Can you pre-filter data by raw sequence read length before denoising/truncating/clustering?

reige012 · October 15, 2018, 8:33pm

Hello,

I have a set of sequences for a host-associated microbiome. I've determined that some of my raw reads that are actually host mitochondrial DNA are coming back after denoising/classification as "Bacteria" with no further designations. When I blasted these raw reads against the NCBI database they are in fact host mitochondrial DNA that is somehow slipping through and being IDed as Bacteria (via Silva database) by QIIME.

This is concerning for many reasons, but to get to my question. I have discovered that the host DNA have a slightly longer, but standard raw sequence length than the bacteria V4 region I'm interested in. Thus, I'm thinking I may be able eliminate this issue if I can basically filter out these longer reads earlier in the process. I've scoured but can't seem to find a command for this. Can you please advise me if something like this exists?

Thank you,
Alicia

Yos.Dos · October 15, 2018, 9:20pm

Hey, @reige012
If i well understand, you are quite sure about the length of your reads,
Then i think you should use Trimommatic with the 'MINLEN:length' flag: USADELLAB.org - Trimmomatic: A flexible read trimming tool for Illumina NGS data
unless there is a better way...

Mehrbod_Estaki · October 15, 2018, 11:33pm

Hi @reige012,
The issue of host contamination is common enough, especially in samples from low microbe: high host DNA environment. In my experience, even mouse colon tissues which have loads of microbes can suffer from this if the extraction protocol heavily disrupts the host cells. Anecdotally I see this especially true around the V4 region. Instead of trimming these prior to denoising (and risk introducing bias) I would recommend simply filtering these host-associated sequences from your feature table after the fact. In Deblur this is done automatically using a positive-filter based on greengenes database but you would have to do this manually if you are using DADA2 for denoisig.
This has been discussed on the forum before, most recently here, and you can also see a lengthier discussion of it here. Both links will have examples of how to do the filtering I believe. Let us know if that helps.

reige012 · October 16, 2018, 2:21pm

Hi @Mehrbod_Estaki,

Thanks for your reply. I think this doesn't necessarily answer my problem. I'm not thinking about trimming them before denoising. What I would like to do is before denoising I'd like to exclude raw reads of a specific length. All of my host DNA that sneaks through is of a specific bp length and all of my bacterial DNA is another length. I want to eliminate the host DNA from slipping through and subsequently being taxonomically IDed as "Bacteria" by QIIME. I thought if I could keep those very specific length reads from even entering into the denoising then it might solve my problem.

Does that clarify what I'm asking for?

reige012 · October 16, 2018, 2:26pm

Thanks @Yos.Dos. I'm not sure I want to trim anything just yet. I want to eliminate specific reads of a very specific bp length. I was hoping there was a way to do that in QIIME, but perhaps not. I may need to use R or Python to eliminate them if no one knows any QIIME commands.

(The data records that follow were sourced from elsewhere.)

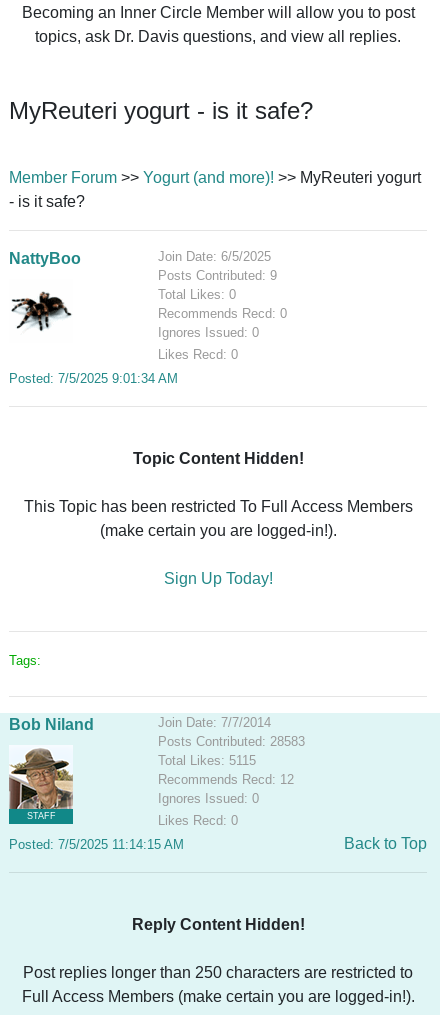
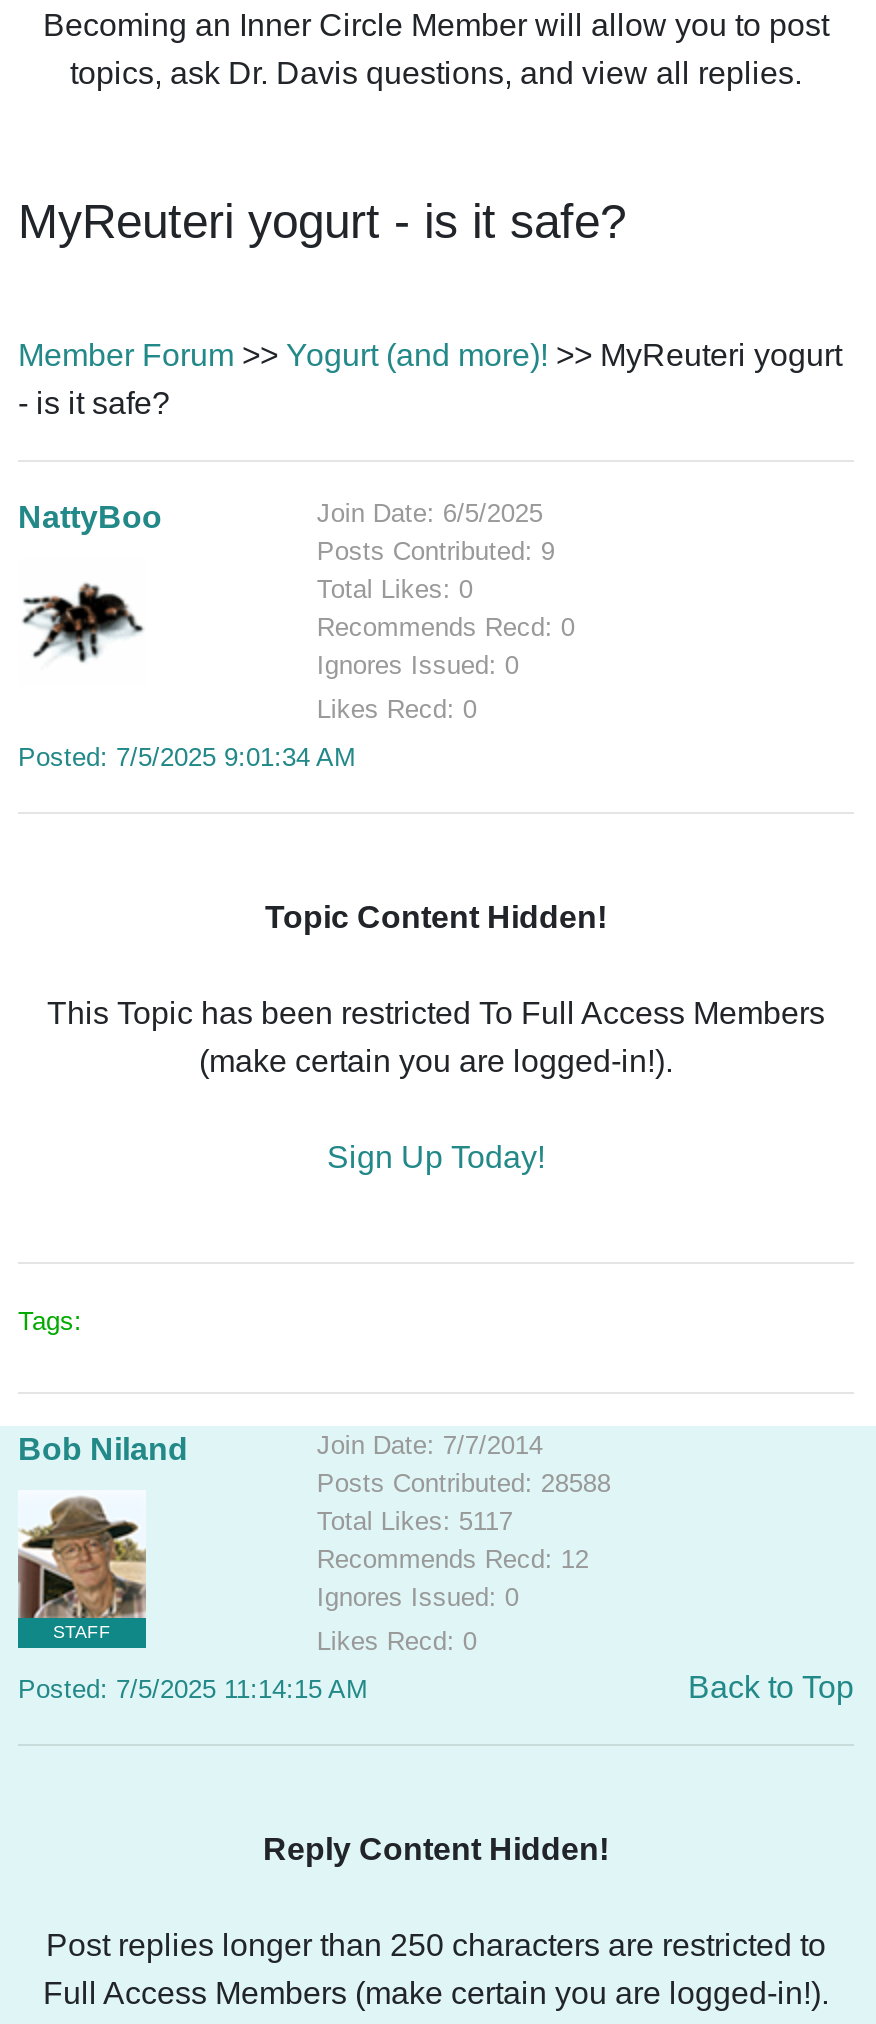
- Posts Contributed: 28583
+ Posts Contributed: 28588

- Total Likes: 5115
+ Total Likes: 5117
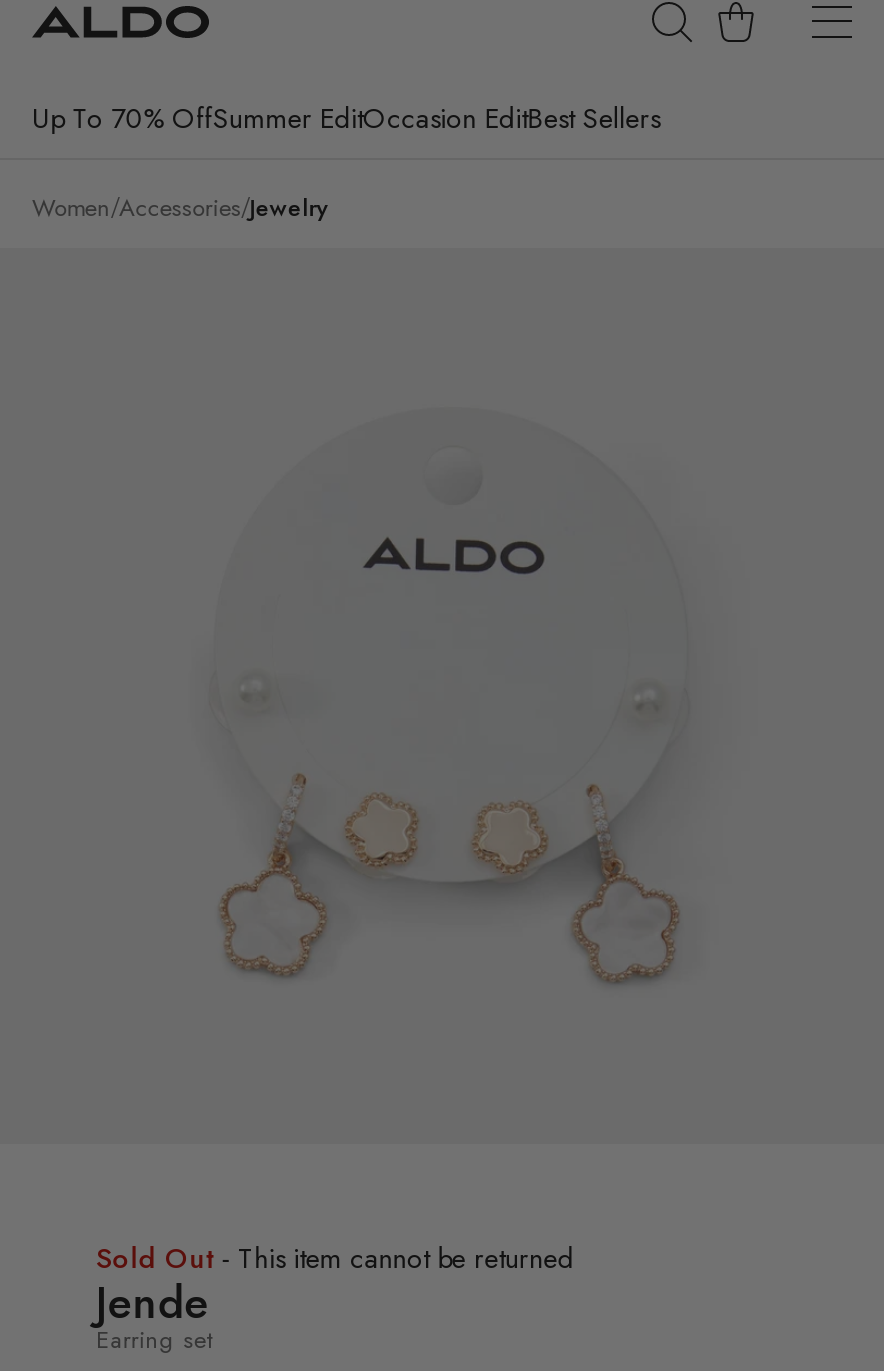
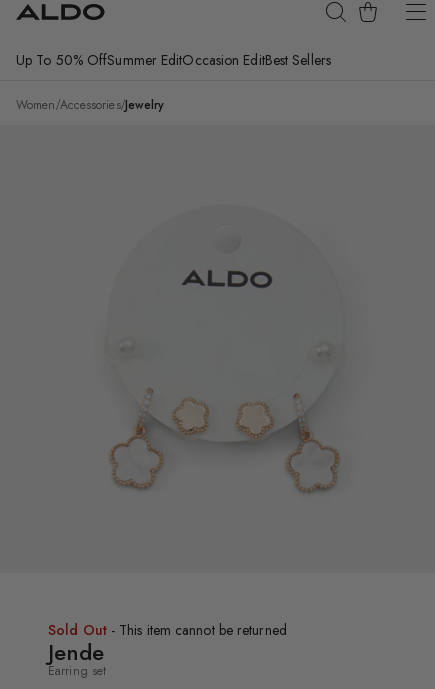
- Up To 70% OffSummer EditOccasion EditBest Sellers
+ Up To 50% OffSummer EditOccasion EditBest Sellers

Nicholas_Bokulich · October 16, 2018, 2:36pm

Hi @reige012!
Short answer: no, there is not a QIIME 2 method for size exclusion (except for minimum length), but I am not entirely convinced that's what you need here.

A slight difference would worry me for size exclusion. There is some natural length heterogeneity in the 16S (including V4), so I would personally want a pretty clear margin for size exclusion.

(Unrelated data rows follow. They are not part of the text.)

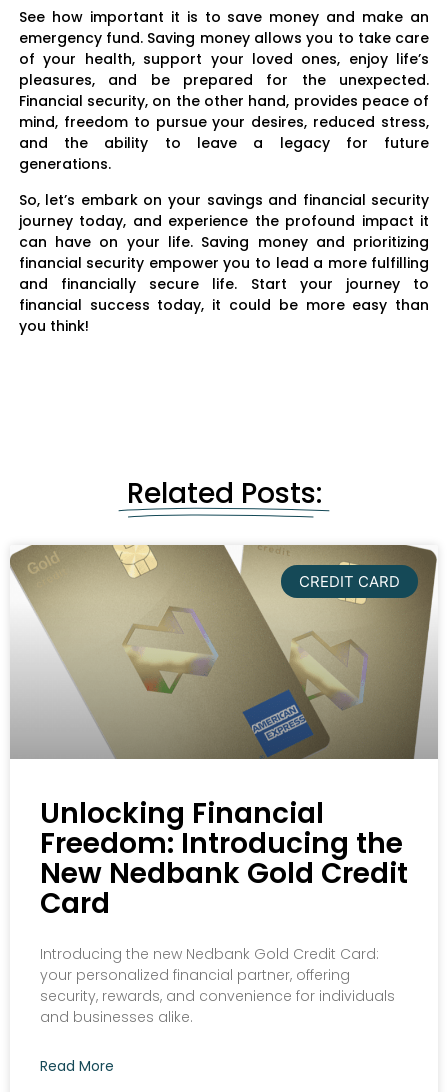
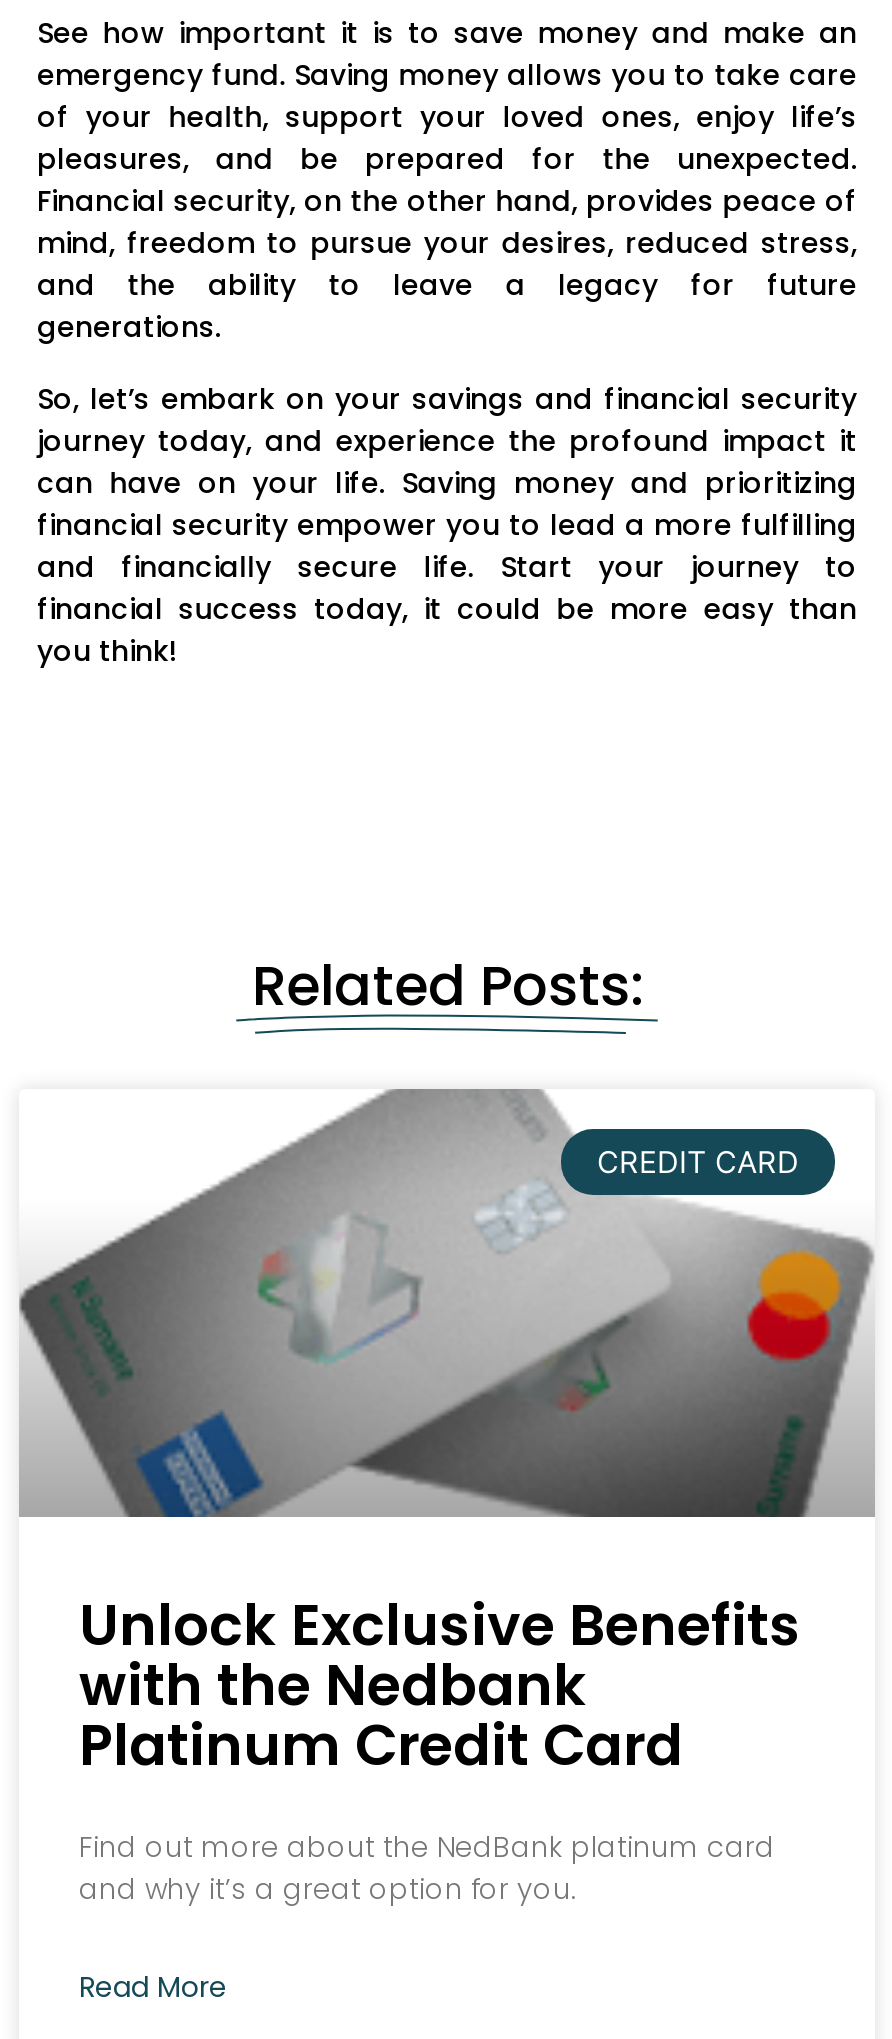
- [image]
+ [image]

- Unlocking Financial
- Freedom: Introducing the
- New Nedbank Gold Credit
- Card
+ Unlock Exclusive Benefits
+ with the Nedbank
+ Platinum Credit Card

- Introducing the new Nedbank Gold Credit Card:
- your personalized financial partner, offering
- security, rewards, and convenience for individuals
- and businesses alike.
+ Find out more about the NedBank platinum card
+ and why it’s a great option for you.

You make a good point about wanting to remove these reads as early as possible. So size exclusion is an interesting idea, but we just have not yet had any use for this in QIIME 2 or any user demand, so no QIIME 2 method exists yet.

You have some other options:

I suppose there are no mitochondrial reads in SILVA — in greengenes, mitochondrial and plastid 16S are annotated properly, allowing explicit taxonomy-based filtering. I would recommend filtering out anything that does not classify beyond kingdom/phylum level, anyway (these are usually non-target sequences in my experience), so you can just perform such filtering with your SILVA results.

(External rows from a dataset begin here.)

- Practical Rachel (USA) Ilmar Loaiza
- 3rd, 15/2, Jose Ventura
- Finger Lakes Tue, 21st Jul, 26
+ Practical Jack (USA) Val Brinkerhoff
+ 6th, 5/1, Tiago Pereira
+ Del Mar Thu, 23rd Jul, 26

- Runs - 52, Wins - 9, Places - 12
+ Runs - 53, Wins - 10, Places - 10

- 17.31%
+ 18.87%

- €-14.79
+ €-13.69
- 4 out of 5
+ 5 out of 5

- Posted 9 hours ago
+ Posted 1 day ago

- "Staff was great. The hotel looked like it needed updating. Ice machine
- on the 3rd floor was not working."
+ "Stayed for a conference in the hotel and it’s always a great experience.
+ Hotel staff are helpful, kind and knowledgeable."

You can also exclude by alignment against a reference, e.g., of mitochondrial sequences. But that method only handles sequences after denoising, not fastq reads.

If you put together some code to do this, it could be a great contribution to QIIME 2

We have not had any demand for a size exclusion method, but I am sure this could be useful for others.

system · November 16, 2018, 8:36pm

This topic was automatically closed 31 days after the last reply. New replies are no longer allowed.